The EU’s door to the east is once again ajar, but the partner that spent two decades holding it wide open for newcomers is no longer inside.
Taras Kachka, Ukraine’s deputy prime minister for European integration, called it “a real Rubicon”. On the evening of June 15, in a conference room in Luxembourg, he and his Moldovan counterpart opened the first cluster of chapters in their countries’ accession talks, the slow machinery that one day might end in membership. Hungary’s new prime minister, Péter Magyar, had lifted the veto that Viktor Orbán held for more than two years, after striking a deal with Kyiv over the rights of ethnic Hungarians in Transcarpathia. A week later Britain marked ten years since it voted to leave. Britain was therefore not involved in the decision to open negotiations with Ukraine or Moldova, but, were it still an EU member, would no doubt have approved.
In a 2017 paper, James Ker-Lindsay of the London School of Economics traced Britain’s path on enlargement from “ardent champion” to post-Brexit bystander. The enthusiasm was neither sentimental nor altruistic. London pushed for a bigger Europe in good part because a club of many members would be harder to weld into the federal union that Eurosceptics feared. Widen the EU, the thinking went, and you slow the deepening. Tony Blair acted on it. When eight countries once behind the Iron Curtain joined in 2004, Britain was one of only three governments, with Ireland and Sweden, to open its labour market to them immediately. The newcomers found their loudest advocate already inside.
Last December Charles Grant, who runs the Centre for European Reform, gave the absence a name: the “paradox of French power”. With Britain gone, he argued, the Commission under Ursula von der Leyen has slid towards the industrial interventionism that Paris always favoured. Four laws passed since 2019 carry the mark, among them the Net Zero Industry Act and the Critical Raw Materials Act, each fixing production targets and trimming the free-market reflexes the British used to defend.

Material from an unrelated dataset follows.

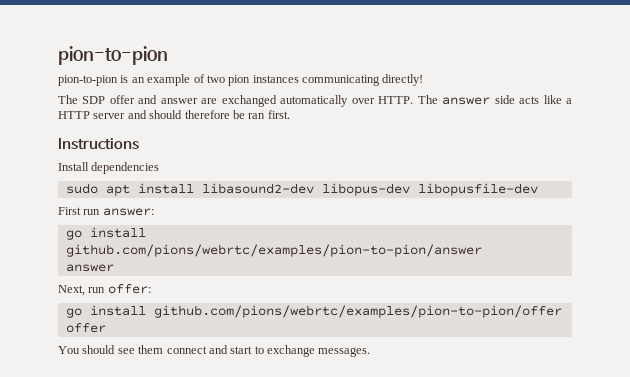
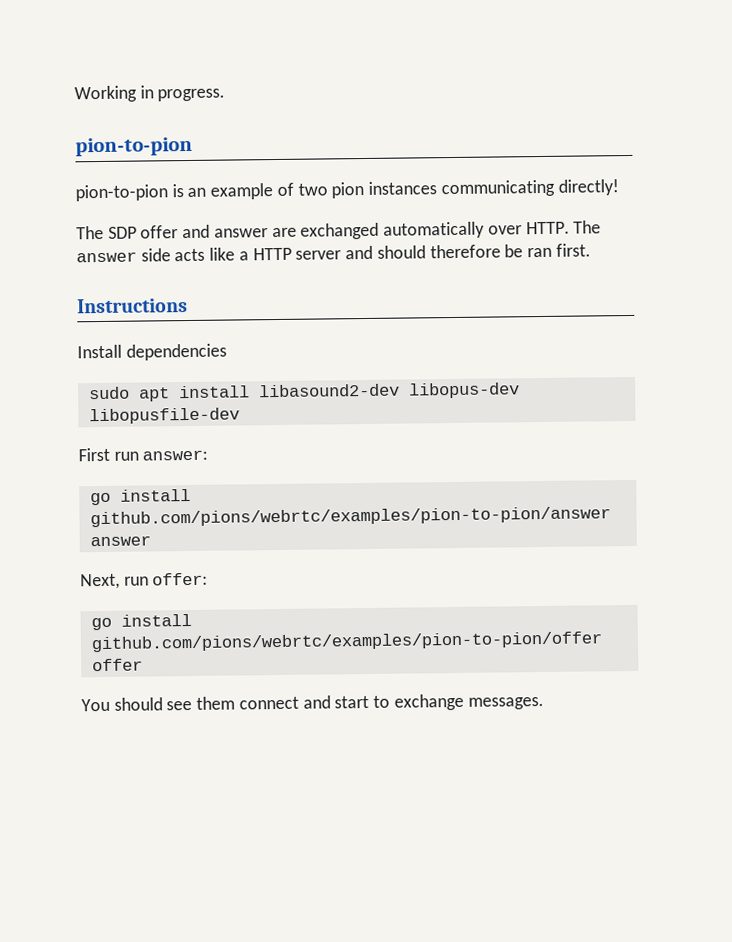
(58, 55) none -> [74,85,226,103] Working in progress. //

The budget hawks miss Britain too. As one of the bloc’s biggest net contributors, it spent decades pushing back against a fatter Brussels purse and the farm subsidies that swallow much of it. The rebate Margaret Thatcher famously (or, infamously, depending on your point of view) got from the EU in 1984 was the standard bearer of the UK’s obstinance. Its exit left a hole of roughly 10 billion euros a year and passed the frugal banner to the Netherlands and the Nordics, none of them able to swing the mood of a room the way London once could.
Britain’s empty chair
In September 2024 Mario Draghi handed von der Leyen a report urging common borrowing, an end to many national vetoes, and a genuine single market for capital. Britain had heard the tune before. In December 2011 David Cameron walked out of a Brussels summit rather than sign a treaty writing budget discipline into EU law, the only leader of 27 to wield the veto; the other 26 pressed on without him and signed the following March. John Major had kept Britain out of the euro at Maastricht in 1992 on the same instinct. Draghi’s report met no such resistance: von der Leyen said every member state had endorsed it, and in 2026 he took the Charlemagne Prize.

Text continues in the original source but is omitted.